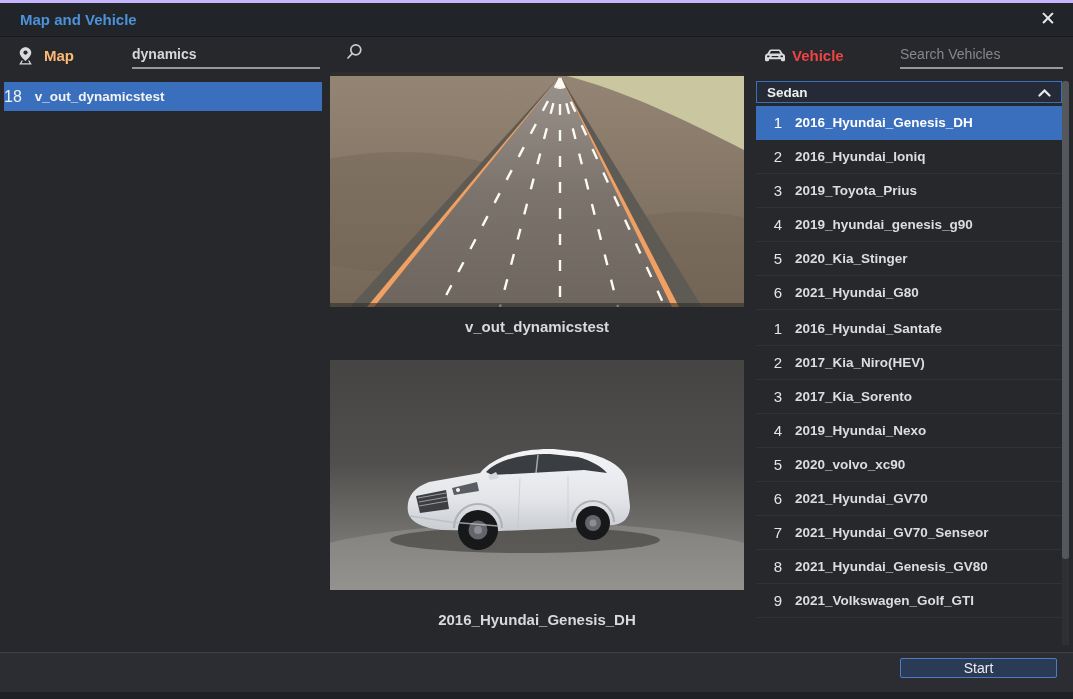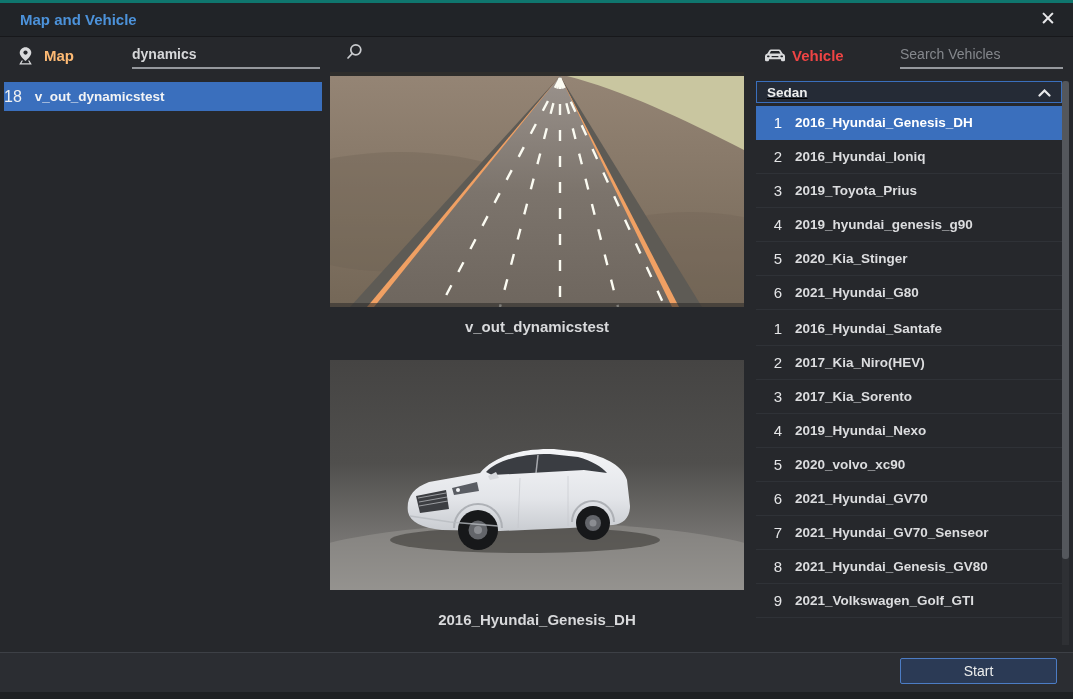--- a/index.html
+++ b/index.html
@@ -9,7 +9,7 @@
 
   
   .titlebar { position:absolute; left:0; top:0; width:1073px; height:37px;
-              background:#212428; border-top:3px solid #0f766e;
+              background:#212428; border-top:3px solid #c4b5fd;
               border-bottom:1px solid #17181b; display:flex; align-items:center; }
   .titlebar .title { margin-left:20px; font-size:15px; font-weight:bold; color:#4c92da; }
   .close-btn { position:absolute; right:12px; top:6px; width:26px; height:26px;

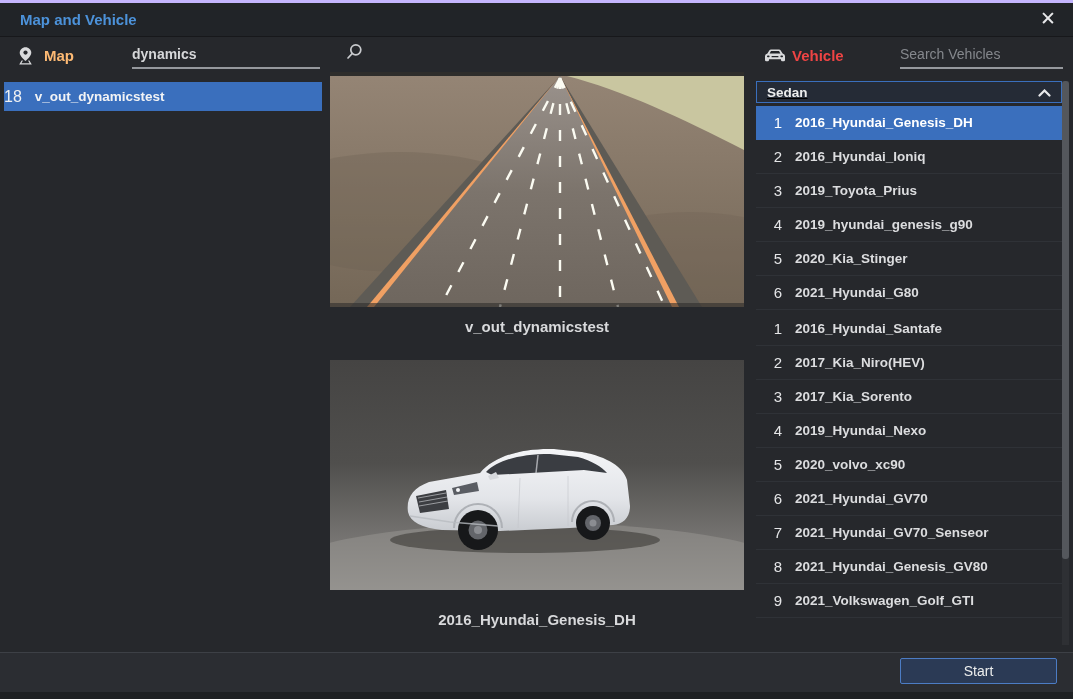--- a/index.html
+++ b/index.html
@@ -54,7 +54,7 @@
                   overflow:hidden; }
   .vsection { height:22px; border:1px solid #3a6fbd; background:#252b36;
               display:flex; align-items:center; padding:8px 10px; cursor:pointer;
-              margin-bottom:3px;text-decoration:underline; }
+              margin-bottom:3px; }
   .vsection .slabel { font-size:13.5px; font-weight:bold; color:#eceded; }
   .vsection .chev { margin-left:auto; }
   .vrow { height:34px; display:flex; align-items:center;

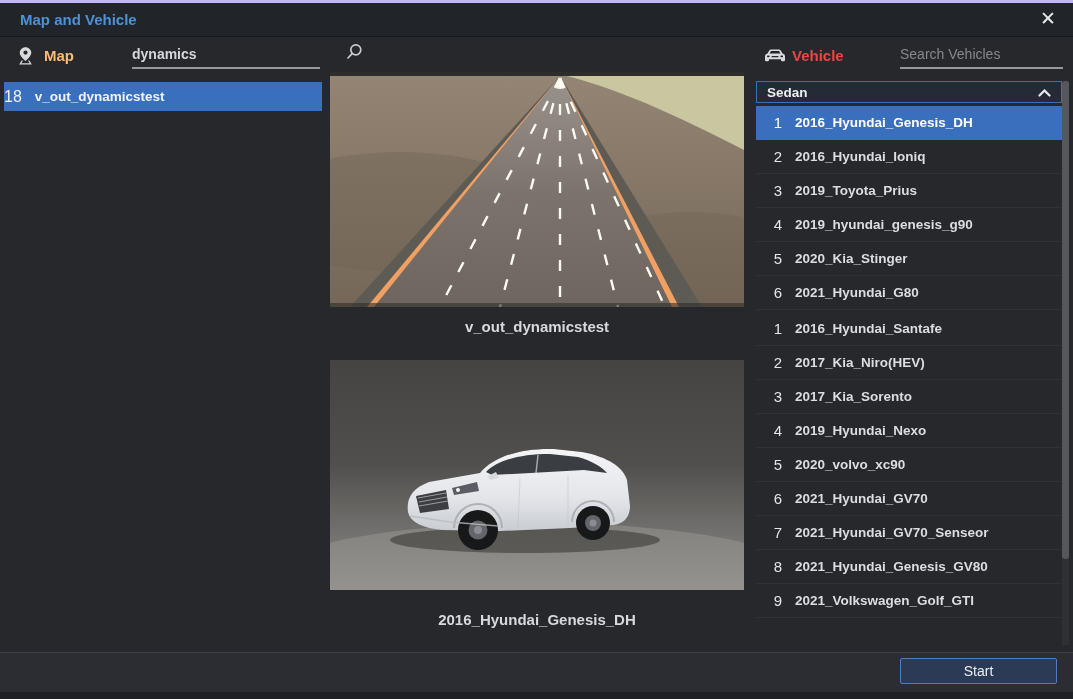--- a/index.html
+++ b/index.html
@@ -75,7 +75,7 @@
             background:#2b2d32; border-top:1px solid #3d4046; }
   .bottom-strip { position:absolute; left:0; top:692px; width:1073px; height:7px;
                   background:#1e2023; }
-  .start-btn { position:absolute; left:900px; top:658px; width:157px; height:26px;
+  .start-btn { position:absolute; left:900px; top:658px; width:157px; height:20px;
                background:#2b3a55; border:1px solid #4c7cc4; border-radius:2px;
                color:#eceded; font-size:14px; font-family:"Liberation Sans", sans-serif;
                cursor:pointer; }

Aim of the task: Would you return the whole listing exactly, without the pictures?

Finished task:
--- a/index.html
+++ b/index.html
@@ -9,7 +9,7 @@
 
   
   .titlebar { position:absolute; left:0; top:0; width:1073px; height:37px;
-              background:#212428; border-top:3px solid #0f766e;
+              background:#212428; border-top:3px solid #c4b5fd;
               border-bottom:1px solid #17181b; display:flex; align-items:center; }
   .titlebar .title { margin-left:20px; font-size:15px; font-weight:bold; color:#4c92da; }
   .close-btn { position:absolute; right:12px; top:6px; width:26px; height:26px;

--- a/index.html
+++ b/index.html
@@ -54,7 +54,7 @@
                   overflow:hidden; }
   .vsection { height:22px; border:1px solid #3a6fbd; background:#252b36;
               display:flex; align-items:center; padding:8px 10px; cursor:pointer;
-              margin-bottom:3px;text-decoration:underline; }
+              margin-bottom:3px; }
   .vsection .slabel { font-size:13.5px; font-weight:bold; color:#eceded; }
   .vsection .chev { margin-left:auto; }
   .vrow { height:34px; display:flex; align-items:center;

--- a/index.html
+++ b/index.html
@@ -75,7 +75,7 @@
             background:#2b2d32; border-top:1px solid #3d4046; }
   .bottom-strip { position:absolute; left:0; top:692px; width:1073px; height:7px;
                   background:#1e2023; }
-  .start-btn { position:absolute; left:900px; top:658px; width:157px; height:26px;
+  .start-btn { position:absolute; left:900px; top:658px; width:157px; height:20px;
                background:#2b3a55; border:1px solid #4c7cc4; border-radius:2px;
                color:#eceded; font-size:14px; font-family:"Liberation Sans", sans-serif;
                cursor:pointer; }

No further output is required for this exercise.